# Finishing and treating dark woods



## ClintW (Dec 20, 2017)

I am working to put some DIW for a knife handle. In the process I am thinking what is the best way to treat the handle so it doesn't darken so much as when using standard BLO, my finish of choice for most handles. I would suppose this would apply in most any finishing case also, but I find it particular hard for handles which I feel really need a more penetrating finish. Would a slight bleaching before finishing to lighten the wood a touch help? Any thoughts and insight are welcomed.


----------



## Foot Patrol (Dec 20, 2017)

@ClintW Not sure what BLO is but when I finish DIW I hand sand to 1500 grit and then buff with white rouge. I get amazing luster on my DIW handles this way.

Reactions: Like 1 | Thank You! 1


----------



## barry richardson (Dec 20, 2017)

DIW sands to a high luster and you will be tempted to use no finish at all, but if you don't the wood will oxidize and darken rather quickly. I have a couple of knives with DIW handles that members here have made for me, I'm pretty sure they said they are finished with trueoil, and the color is holding up nicely. There must be something in true oil that makes it cure differently from other oil finishes, which don't like DIW and other oily woods.
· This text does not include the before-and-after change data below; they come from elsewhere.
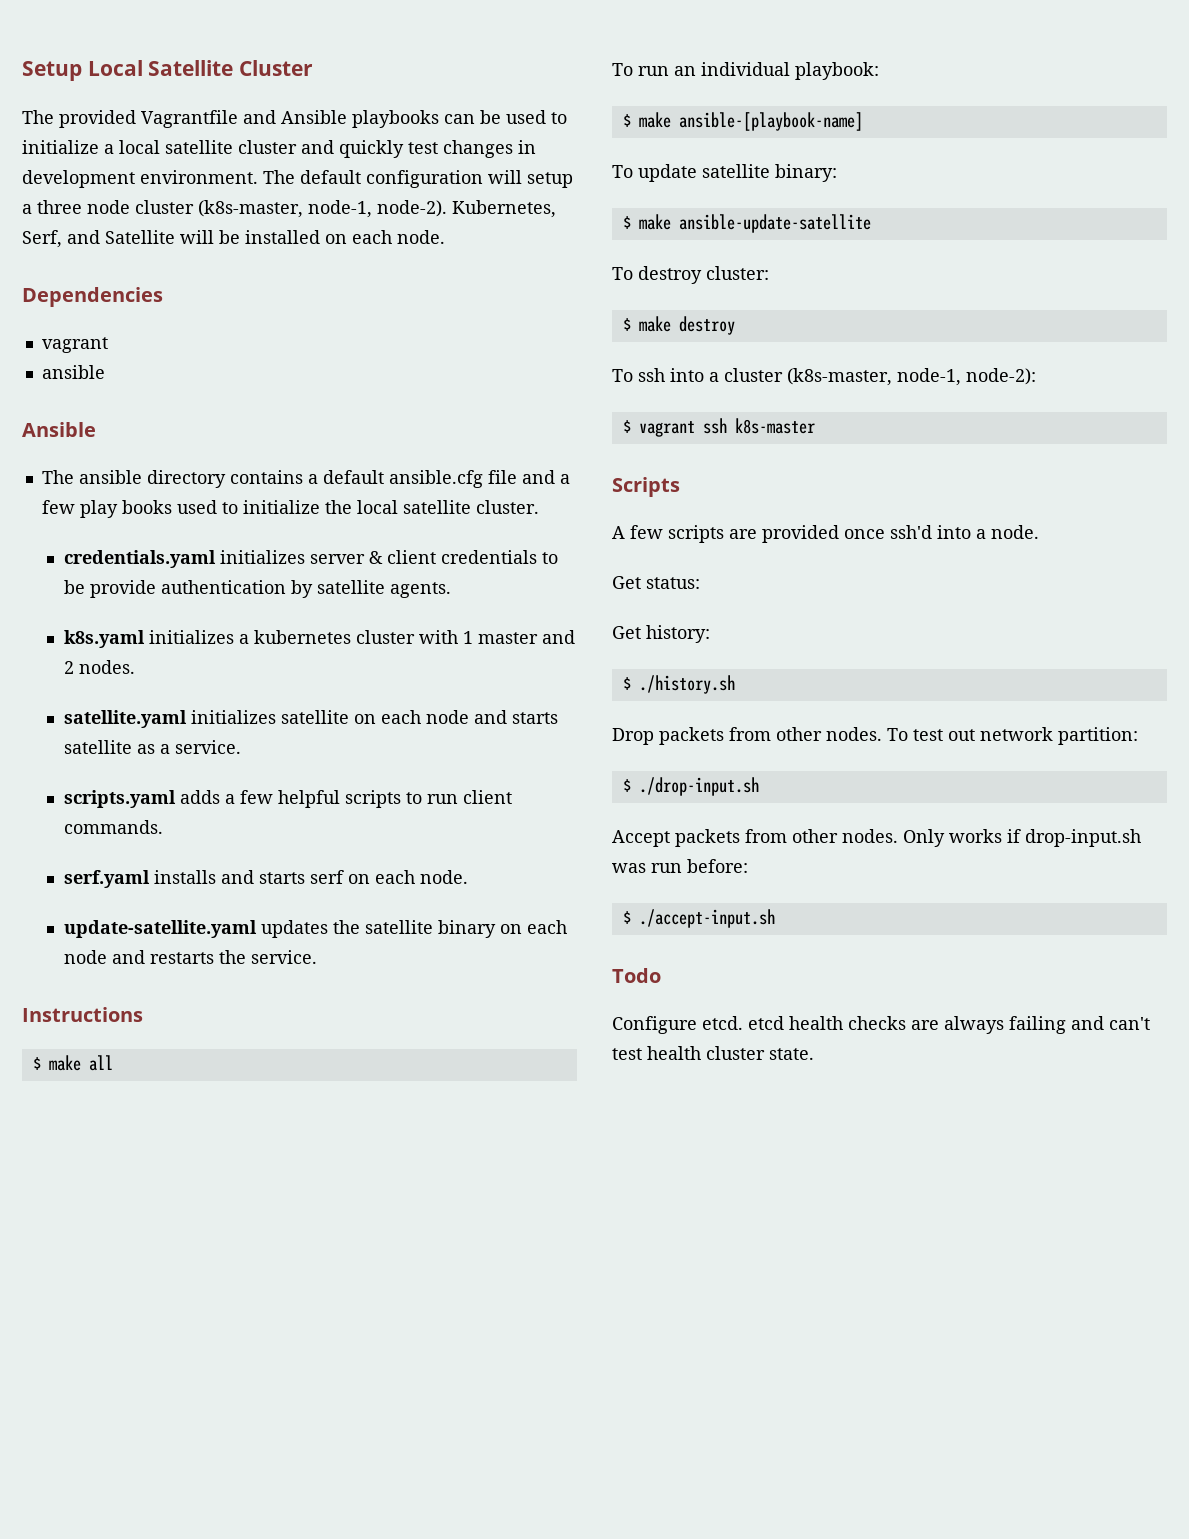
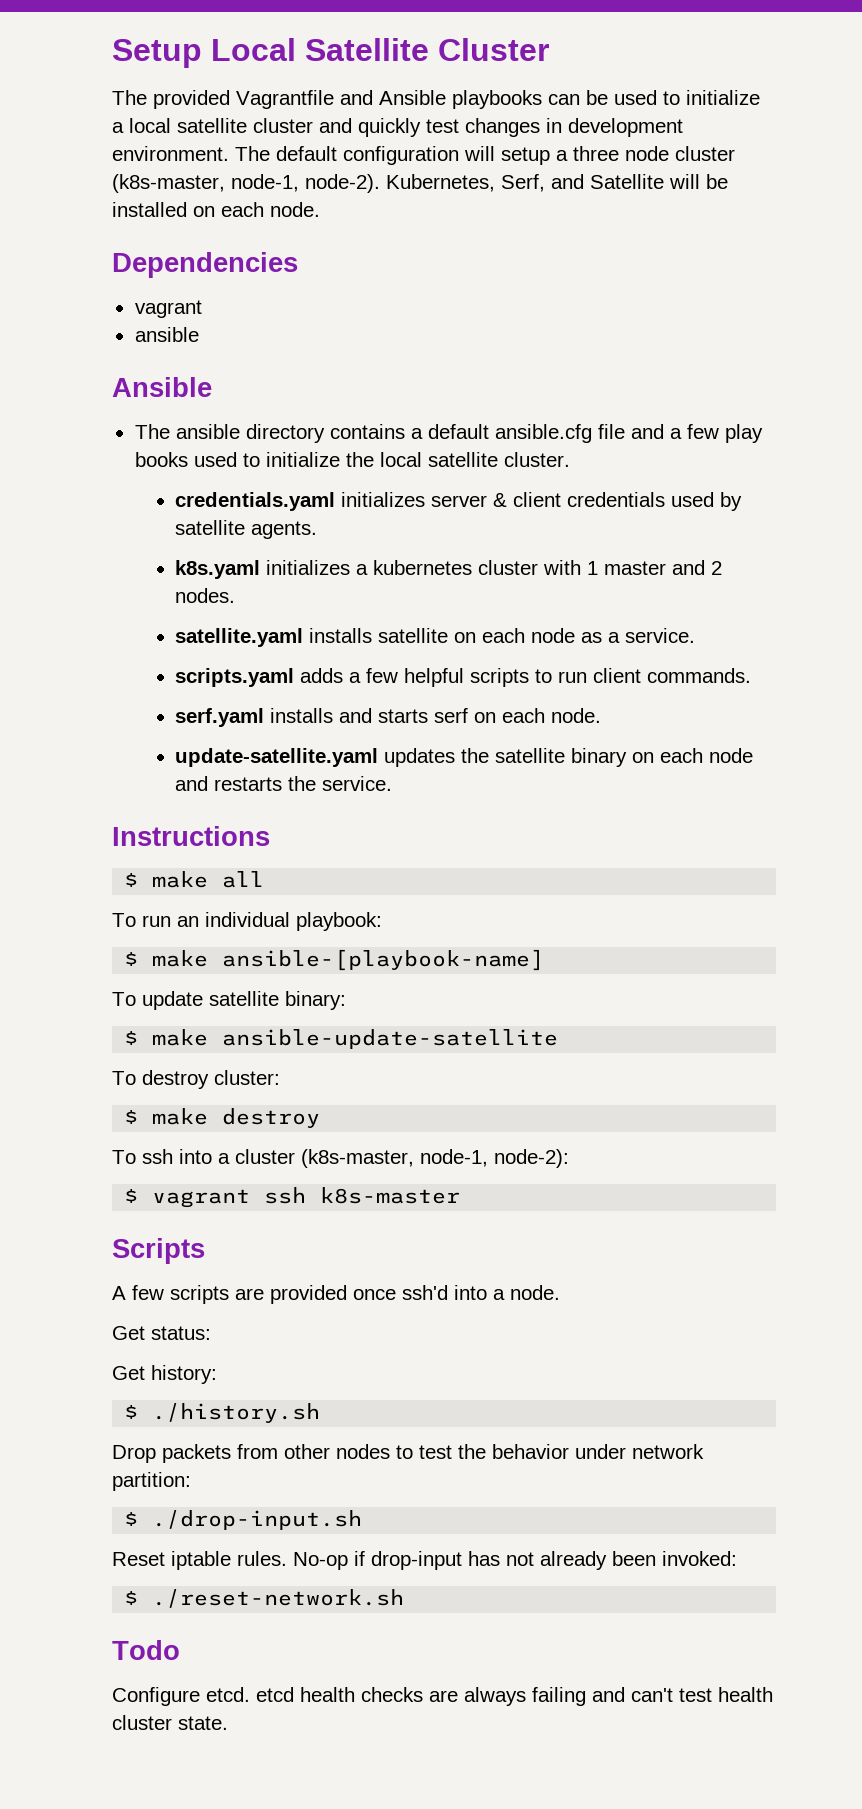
[541,552,558,564] [63,580,286,598] to be provide authentication -> [671,492,715,507] used
[190,710,276,724] initializes -> [309,628,373,643] installs
[473,710,558,724] [63,740,132,754] and starts satellite -> (576, 635) none
[826,727,1138,745] [622,777,759,796] [612,829,1141,847] [612,859,748,873] [622,909,775,928] nodes. To test out network partition: // $ ./drop-input.sh // Accept packets from other nodes. Only works if drop-input.sh was run before: // $ ./accept-input.sh -> [336,1444,704,1459] [112,1472,191,1491] [124,1510,363,1530] [112,1551,737,1570] [124,1589,405,1608] nodes to test the behavior under network partition: // $ ./drop-input.sh // Reset iptable rules. No-op if drop-input has not already been invoked: // $ ./reset-network.sh

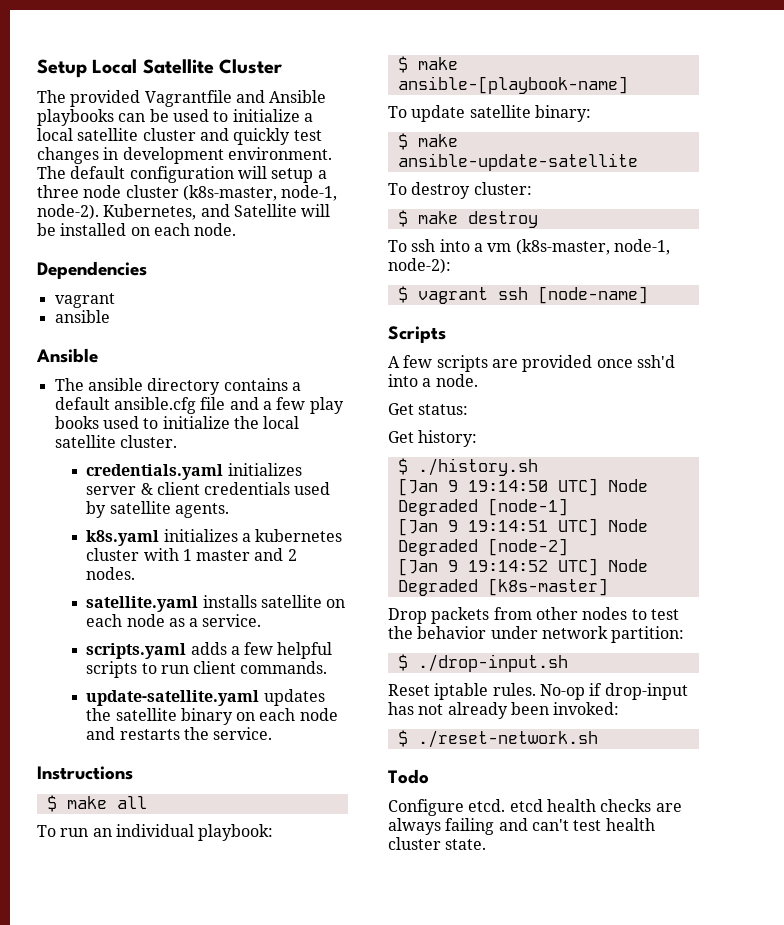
[501,174,545,192] Serf, -> (197, 212) none
[175,708,602,727] // serf.yaml installs and starts serf on each node. -> (328, 667) none
[235,1149,295,1164] cluster -> [487,243,512,252] vm
[320,1187,461,1204] k8s-master -> [537,286,648,304] [node-name]
(321, 1413) none -> [397,478,648,496] [397,498,568,516] [397,518,648,536] [397,538,568,556] [397,558,648,576] [397,578,608,596] // [Jan 9 19:14:50 UTC] Node Degraded [node-1] // [Jan 9 19:14:51 UTC] Node Degraded [node-2] // [Jan 9 19:14:52 UTC] Node Degraded [k8s-master]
My experience in DIW is mostly turning, I use mainly lacquer, probably not a good choice for knives though...... I would say that BLO is a no-go on DIW, would probably stay tacky forever....

Reactions: Thank You! 1


----------



## Mike1950 (Dec 20, 2017)

Foot Patrol said:


> @ClintW Not sure what BLO is but when I finish DIW I hand sand to 1500 grit and then buff with white rouge. I get amazing luster on my DIW handles this way.



BLO=boiled linseed oil

BLO is going to darken anything you put it on. Trueoil or arm-r-seal stay pretty tue to color

Reactions: Thank You! 1


----------



## ClintW (Dec 20, 2017)

Thanks! I had thought maybe Trueoil
@Mike1950 are you talking the real Trueoil, or the fake stuff from big box stores?

Reactions: Like 1


----------



## Mike1950 (Dec 20, 2017)

ClintW said:


> Thanks! I had thought maybe Trueoil
> @Mike1950 are you talking the real Trueoil, or the fake stuff from big box stores?



I did not know there was fake stuff. I bought mine on line for a gun stock


----------



## ClintW (Dec 20, 2017)

@Mike1950 Ahh, I think I was confusing it with Tungoil. 

Great to know though. Will have to get a bottle of that tonight to start getting these scales treated to be gift-able by this weekend.

Reactions: Like 1


----------



## Mike1950 (Dec 20, 2017)

ClintW said:


> @Mike1950 Ahh, I think I was confusing it with Tungoil.
> 
> Great to know though. Will have to get a bottle of that tonight to start getting these scales treated to be gift-able by this weekend.


Tungoil is a whole different scam. Most tung oil is not tung oil

Reactions: Like 1


----------



## Steve Smith (Dec 20, 2017)

I like to go with a high performance waterbourne finish like Enduro poly. Other like CrystaLac, though I haven't tried it.

I like using lacquer for my turnings, but for projects that will see a good amount of handling a pre catalyzed lacquer is the way to go, but it requires the whole spray set up and isn't worth it for knives unless you do many at one time.

Finishes like Enduro are meant to be sprayed but also are very easy to brush apply. This is one example

https://woodbarter.com/threads/canadian-skinner-in-amboyna-burl.30144/


----------



## ripjack13 (Dec 21, 2017)

On the diw handles I've done, I used truoil. Rubbed in the first coat with my fingers, then let it dry 24 hours or more, then one more coat and called it good.

If you do use truoil and use your hands/fingers....A tip to clean your hands after, i rubbed my hands in some dusty dry dirt from my driveway. It attaches itself to the oil . Then I'd wash my hands with dawn detergent and warm water. And a scrub brush...

Reactions: Like 1 | Thank You! 1


----------